The impact of implementing MLOps is local to your data engineering and data science teams, and needs no additional top-down support than what the ML project is already receiving. It’s no different than chosing to use Terraform based automation for environment management instead of ClickOps for software development projects. Other than the initial business decision to commit to a platform service provider, there is no major business level decision to make. In most platforms mentioned above, MLOps has nothing extra to implement other than sticking to the vendor provided best practices and features. Organisations need more support and time for deliberation on actually deciding on investing on AI/ML projects than deciding which MLOps implementation to use.

It sounds like I’m reiterating the same point, but I have seen again and again how people at all levels of the industry misconstrue the meaning of DevOps down to CI/CD pipelines and comparing MLOps vs DevOps as two pipeline implementations. At the risk of sounding a bit too pedantic about the topic, I should emphasise the apples vs oranges nature of such comparisons.

Project Management

Unlike software development iterations which can be fairly short (two-week Sprints are common in software development projects), Machine Learning iterations can take a long time, especially in the
Experimentation phase. One problem we had to tackle in the project I took part in was the difference in cadence the software development tasks had when compared to the Machine Learning tasks in the same Sprint.

Phases like Experimentation could take a long time to complete with no significant “update” to be provided back to project management other than “that experiment was a failure”. For project managers who might not be familiar with the way Machine Learning experimentation works, this could sound like no progress is being made with the same task being in the “In Progress” column for weeks, and sometimes months, while actual progress is being made that just does not have significant updates to be reported. It is important to understand this fact to accommodate every engineer in the team and to understand the project progression.

Licensing

Copyright management in Software Development is a complex topic itself. You have the age old copyright vs copyleft discussion (although more permissive and business friendly open source licensing, like Apache V2 and MIT, seems to have won the day for the moment, even with source open trend that companies like MongoDB started) in the front and center, with some companies backing Open Source communities with funds and technical contributions as a means of product development.

Although the same could be applied to the source code that trains the Model in Machine Learning, licensing the Model itself could be a tricky case.
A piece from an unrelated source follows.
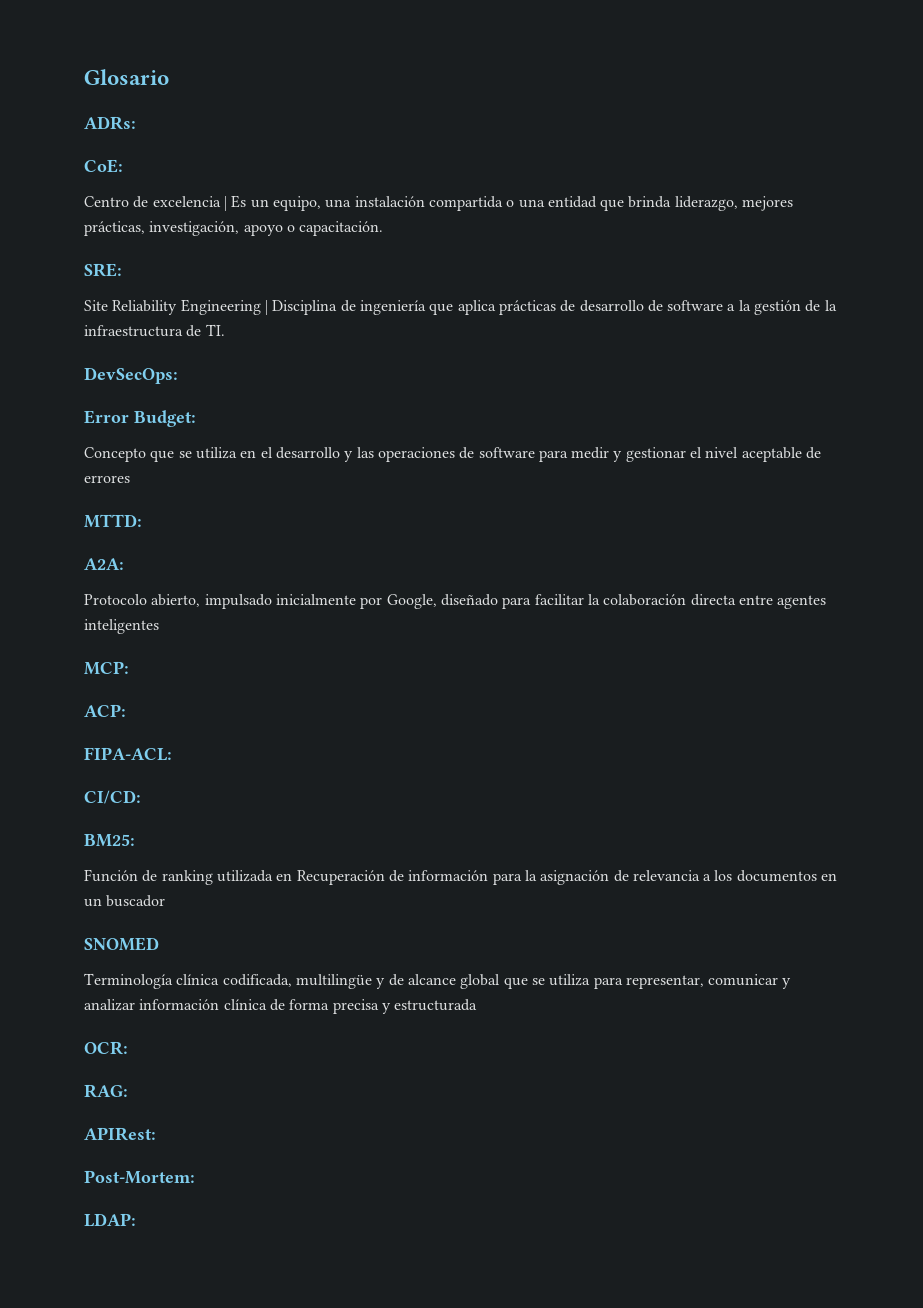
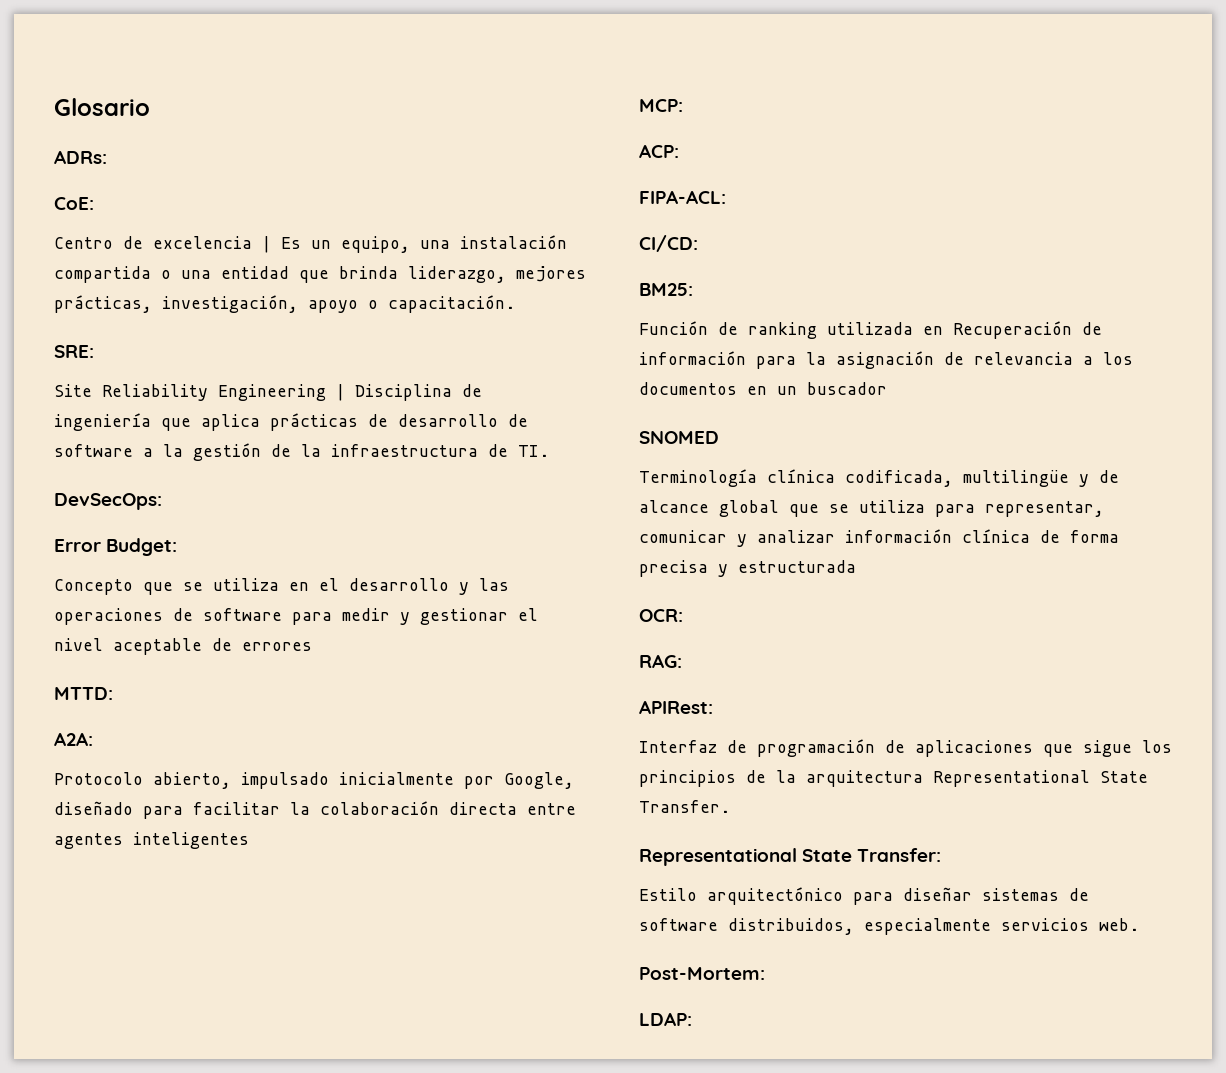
+ Interfaz de programación de aplicaciones que sigue los principios de la arquitectura Representational State Transfer.
+ Representational State Transfer:
+ Estilo arquitectónico para diseñar sistemas de software distribuidos, especialmente servicios web.

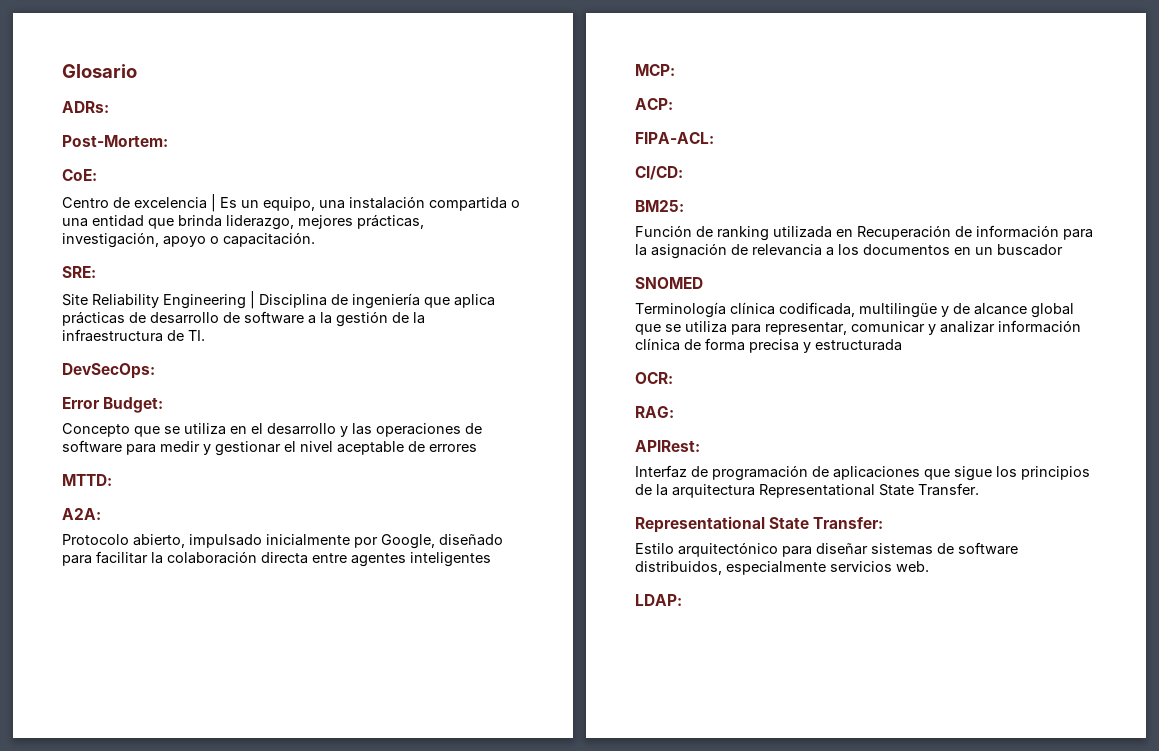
+ Post-Mortem:
- Post-Mortem:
Binaries or package distributions out of software development projects can be relatively easily licensed with the source licensing, upstream licensing, and business goals in mind.

For Machine Learning Models, this could become a bit complex when it comes to considering the ownership of the data, the algorithm, and the library code used for various steps between data collection and Model training. Additionally, given how powerful some Models can become, there will be restrictions in place enforced by states on the potential users of the license. We have already seen restriction of hardware sales for specialised GPUs used for Model training introduced by the USA-China tech race, however I’m sure we will soon be seeing deep discussions on which parts of a Model and its training can truly be Open Source and which parts will be proprietary while adhering to community oriented movements like Open Source and Free Software. Of course, this doesn’t involve the API based proprietary model that most AI companies seem to follow at the moment.

Conclusion

There are various other details that stands Machine Learning projects out from rest of the software engineering practices. However these can be apparent when you get to a certain level of detail. Furthermore, some areas like data engineering, big data storage optimisation, are not ones I can comfortably discuss without significant experience.